Does knowing that self-googing writers might come across what you say about their books affect what you write? And how do you feel when an author comments on your blog? Even if it’s just to say “thank you” for a good review? Does it make you shudder and scream, “Stop googling yourself and go write! Isn’t that what you’re supposed to do for a living?! Leave me alone!”

Sibling differences

In the New York Times sisters (and friends of mine) Catherine Gilbert Murdock and Elizabeth Gilbert discuss recent findings that older siblings have higher IQs than younger ones. They are wry and amusing. Especially if like me you have one sister. (Not telling whether I’m older or younger.) Go read! (If you don’t have a login bugmenot is your friend.)

Catherine & Liz are both fabulous writers. Liz’s latest Eat, Pray, Love has been no. 1 on the New York Times bestseller non-fic paperback list for weeks and weeks and weeks. Seriously, everyone I’ve ever met has read and loved her book. I keep getting emails from people asking why Scott and me are mentioned (amongst many others) in the acknowledgments. The subtext being, “I can’t believe you know an actual famous person!” Well, yes, we do. Plus we were once on the same street as Bill Clinton.

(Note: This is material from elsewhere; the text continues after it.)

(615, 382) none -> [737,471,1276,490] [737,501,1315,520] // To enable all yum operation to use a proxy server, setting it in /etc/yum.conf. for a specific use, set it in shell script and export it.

We could see his head just peeping out over those of his bodyguards. Us and famous people—we’re like this. I’m just saying . . .

And Catherine’s Dairy Queen has been praised over hill and dale. I loved it, but I loved the sequel Off Season even more. It’s my favourite sequel I’ve read in ages for many, many, many reasons but mostly because of what she does with the romance plot. Brilliant, moving and so very true. Go read! I’m really hoping there’ll be a third book. Catherine?

An eerie silence all over the interwebs

Is everyone in the entire universe curled up reading Harry Potter and the Deathly Hallows?

The silence it echoes . . .

I do not have a copy yet. So anyone who spoils me in any way will be horribly punished. Not that I expect any comments given that you’re all reading.